Jettka lehnte sich zurück und wurde sehr bleich. Sie schüttelte den Kopf. »Der Mann von heute ist zu seinem vollen Menschenrecht gekommen, er ist gesund, lebensfreudig und intellektuell hoch entwickelt als Schöpfer unserer ganzen Kultur. Es ist kein Weltschmerz an ihm. Die Frau von heute ist durch und durch Weltschmerz. Und sie ist krank. Ist sie eine Null, so steht sie sehr tief in der Achtung und Wertschätzung des Mannes. Er sieht dann in ihr nur das andere Wesen. Ist sie eine Persönlichkeit, so meidet er sie mit Mißtrauen. Wenn das Lebensglück des Mannes einen wesentlichen Rest ließe, da wo die höheren Daseinsbedingungen im Verhältnis zum Weib fehlen, so hätte er sie längst geschaffen. Der Herr der Erde, der die Fesseln von Zeit und Raum gesprengt und die Finsternis besiegt hat, würde keine Hindernisse kennen, sobald er das Bedürfnis und das Verlangen nach einer höheren Liebe als der Nützlichkeitsliebe fühlte.«

Und wieder trafen diese Worte Markwitz ins Herz und weckten einen tumultartigen Aufruhr seiner Gefühle. Er fühlte die Schwere der Schicksalsstunde wie einen dumpfen Druck auf sich lasten, als stände er vor seines ganzen künftigen Lebens Entscheidung. Aber es war keine Klarheit in ihm.
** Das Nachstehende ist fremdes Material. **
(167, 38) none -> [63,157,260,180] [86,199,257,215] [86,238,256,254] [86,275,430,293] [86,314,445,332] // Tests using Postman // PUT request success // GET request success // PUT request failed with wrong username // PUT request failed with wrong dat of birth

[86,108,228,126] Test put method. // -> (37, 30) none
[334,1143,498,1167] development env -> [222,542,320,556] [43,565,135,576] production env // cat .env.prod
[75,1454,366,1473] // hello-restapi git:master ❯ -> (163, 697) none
Wer war dieses Weib, das seine Seele an sich riß und seine Sinne entflammte? War sie sein Dämon oder sein guter Genius? Ihre Stimme war wie Musik, und ihre Worte erhellten blitzartig ein dunkles Gebiet seines Lebens, auf dem er in die Irre gegangen.
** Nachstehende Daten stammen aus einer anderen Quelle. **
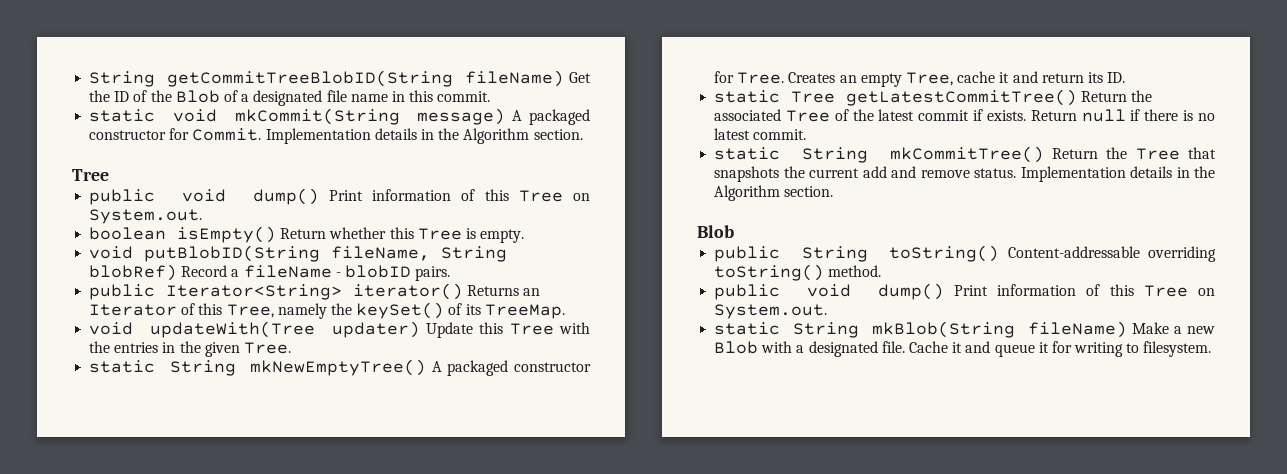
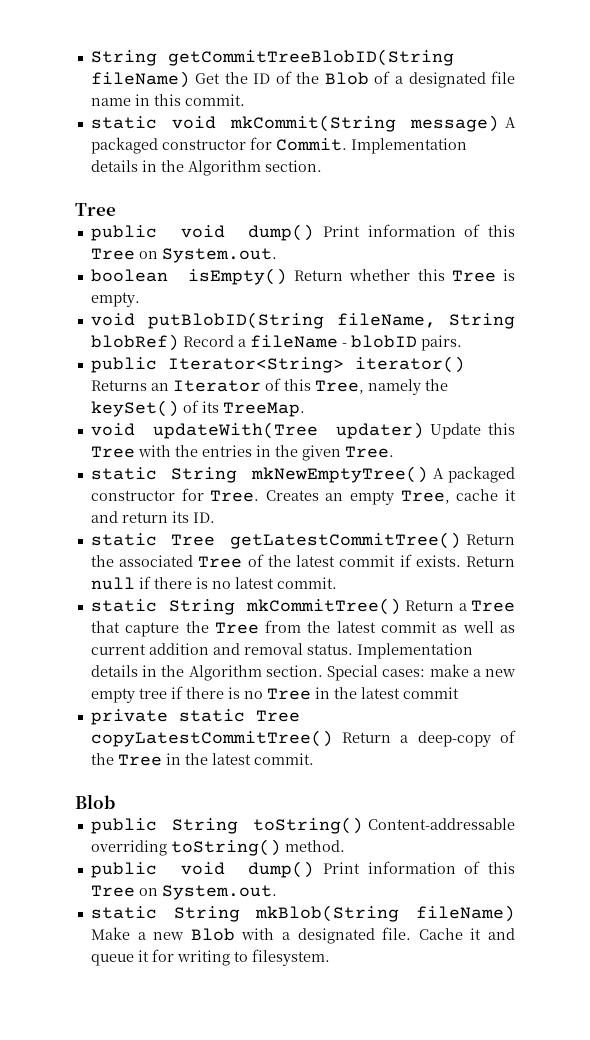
[1106,147,1216,160] [714,166,970,182] the Tree that snapshots the current add and remove -> [458,600,515,612] [90,620,515,637] [90,643,303,655] a Tree that capture the Tree from the latest commit as well as current addition and removal
(834, 191) none -> [327,664,516,681] [90,686,459,703] [90,709,300,725] [90,730,516,747] [90,753,314,766] Special cases: make a new empty tree if there is no Tree in the latest commit // private static Tree copyLatestCommitTree() Return a deep-copy of the Tree in the latest commit.

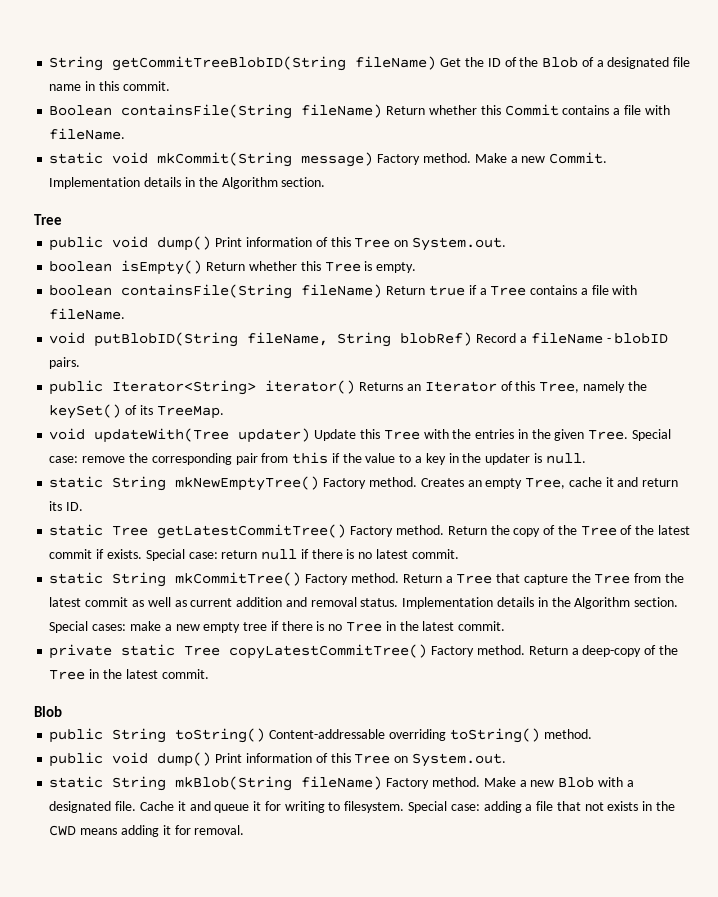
(245, 100) none -> [49,104,670,119] [49,128,126,140] // Boolean containsFile(String fileName) Return whether this Commit contains a file with fileName.
[505,117,516,128] [90,137,272,154] A packaged constructor for -> [377,153,546,165] Factory method. Make a new
(140, 299) none -> [49,284,638,299] [49,308,126,320] // boolean containsFile(String fileName) Return true if a Tree contains a file with fileName.
[90,466,515,483] [90,488,260,502] // static String mkNewEmptyTree() A packaged constructor for Tree. -> [631,429,671,441] [49,452,586,465] [49,476,417,491] Special case: remove the corresponding pair from this if the value to a key in the updater is null. // static String mkNewEmptyTree() Factory method.
[466,534,515,545] [90,555,194,567] Return the associated -> [350,525,577,537] Factory method. Return the copy of the
[466,556,515,567] Return -> [145,549,258,561] Special case: return
(401, 606) none -> [305,573,399,585] Factory method.
[402,687,459,699] commit -> [458,621,506,631] commit.
(333, 738) none -> [431,645,525,657] Factory method.
(515, 913) none -> [386,777,480,789] Factory method.
(330, 957) none -> [407,801,675,813] [49,825,245,837] Special case: adding a file that not exists in the CWD means adding it for removal.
Er wußte plötzlich mit entsetzlicher Gewißheit, daß er die Liebe bisher nie gekannt, er hatte nicht einmal an sie geglaubt. Und die arme Gabriele mit ihren vielen Torheiten würde sie ihn nie kennen lehren. Wie schämte er sich ihrer vor Jettka!

Jettka hatte den Schlüssel in der Hand zu der Pforte, die ihm bisher verschlossen war. Er wußte, es bedurfte in diesem Augenblick nur eines Worts, und die Pforte sprang auf. Dahinter aber lag das Zauberland in ungeahnter Pracht! War es in Wahrheit das Land der Verheißung oder nur der Hörselberg für den gott- und ehrvergessenen Tannhäuser?
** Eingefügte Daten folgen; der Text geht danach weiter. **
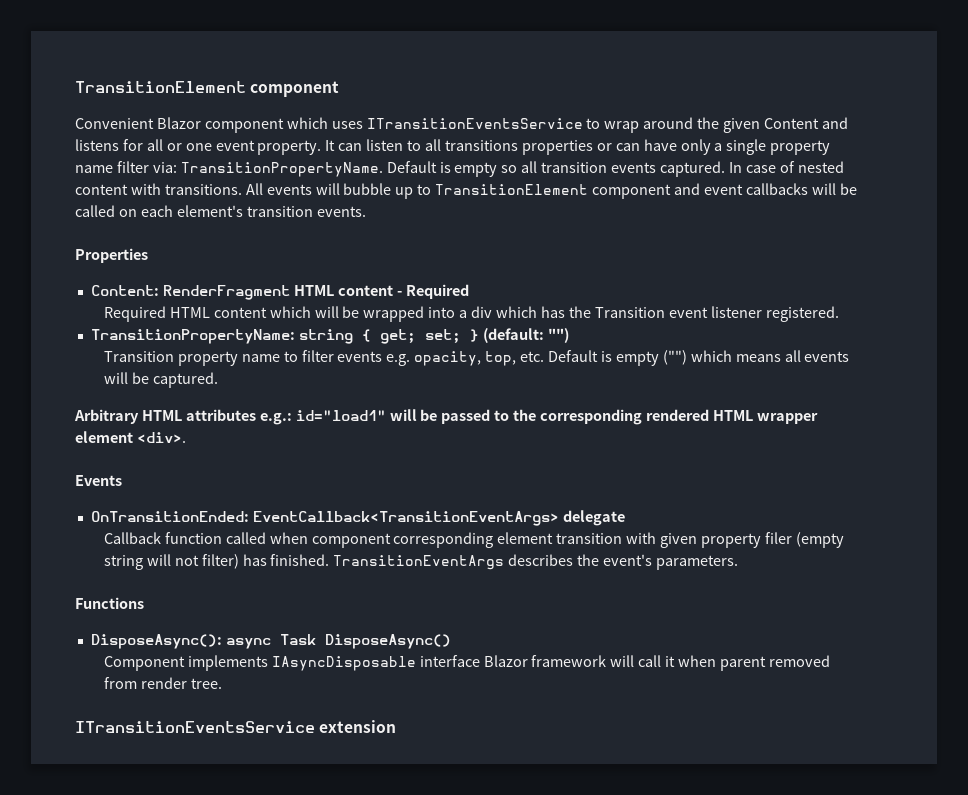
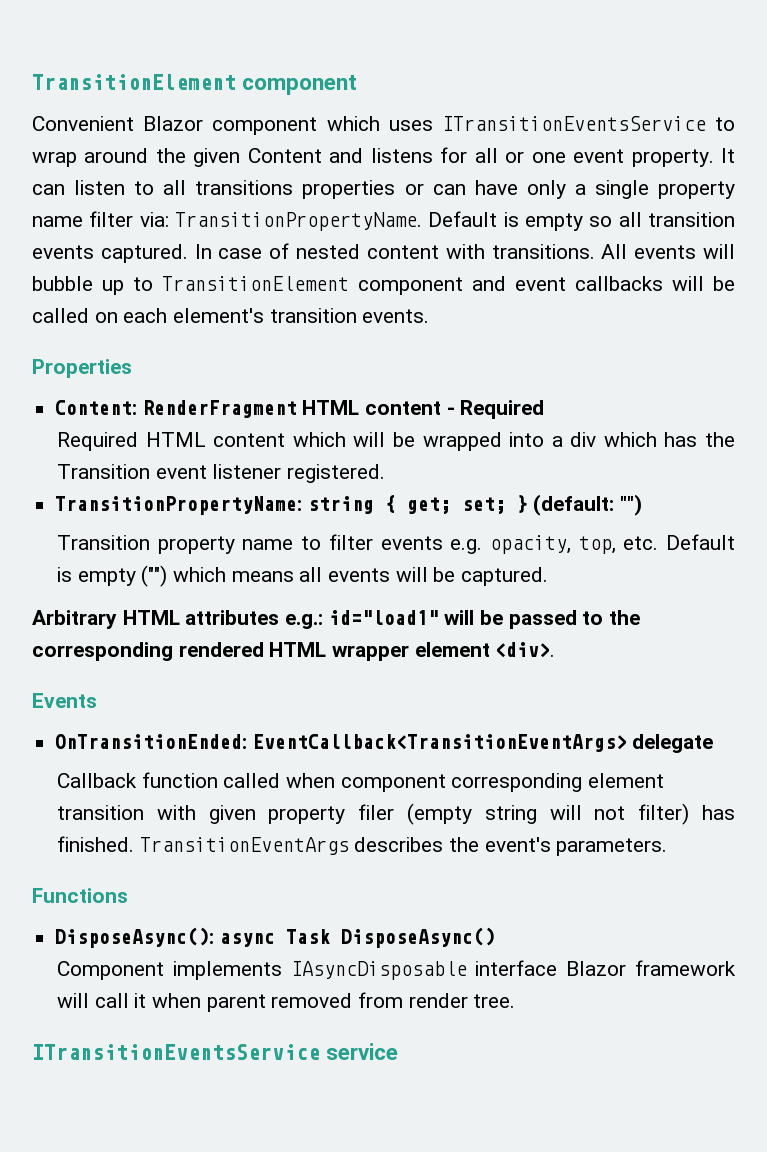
[319,720,397,733] extension -> [326,1043,399,1060] service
Ein hohles Brausen ging durch die Baumkronen im Park, und über die Kartoffeläcker zog krächzend ein Schwarm Krähen. Jettka fröstelte, zog ihren Mantel fester zusammen und stand auf. Schweigend gingen sie eine Weile nebeneinander durch den Park zurück.

»Ich muß Sie heute verlassen,« sagte Markwitz, als das Haus in Sicht kam, »aber versprechen Sie mir, daß Sie morgen für mich zu Hause sind. Wir haben unser Thema heute noch nicht erschöpft. Recht kann ich Ihnen nicht geben, es fehlt mir nur an Schlagfertigkeit, Sie zu widerlegen, denn ich bin ein Neuling auf diesem Gebiet. Ein dunkles, aber untrügliches Gefühl sagt mir jedoch, es gibt etwas auf der Welt, was die Schuld des Mannes dem Weib gegenüber einlöst, was das Weib entschädigen muß für die Hingabe, für den ungetilgten Rest, den die selbstsüchtigere Liebe des Mannes in seinem Leben läßt. Vielleicht weiß ich es morgen.«

Vor der Haustür schüttelte er ihr die Hand mit kräftigem Druck und ging mit schnellen, straffen Schritten nach dem Hof, wo sein Reitpferd im Stall stand.

Jettka sah ihm nicht nach. Langsam, mit schleppendem Gang stieg sie die Treppen empor nach den einsamen Wohngemächern.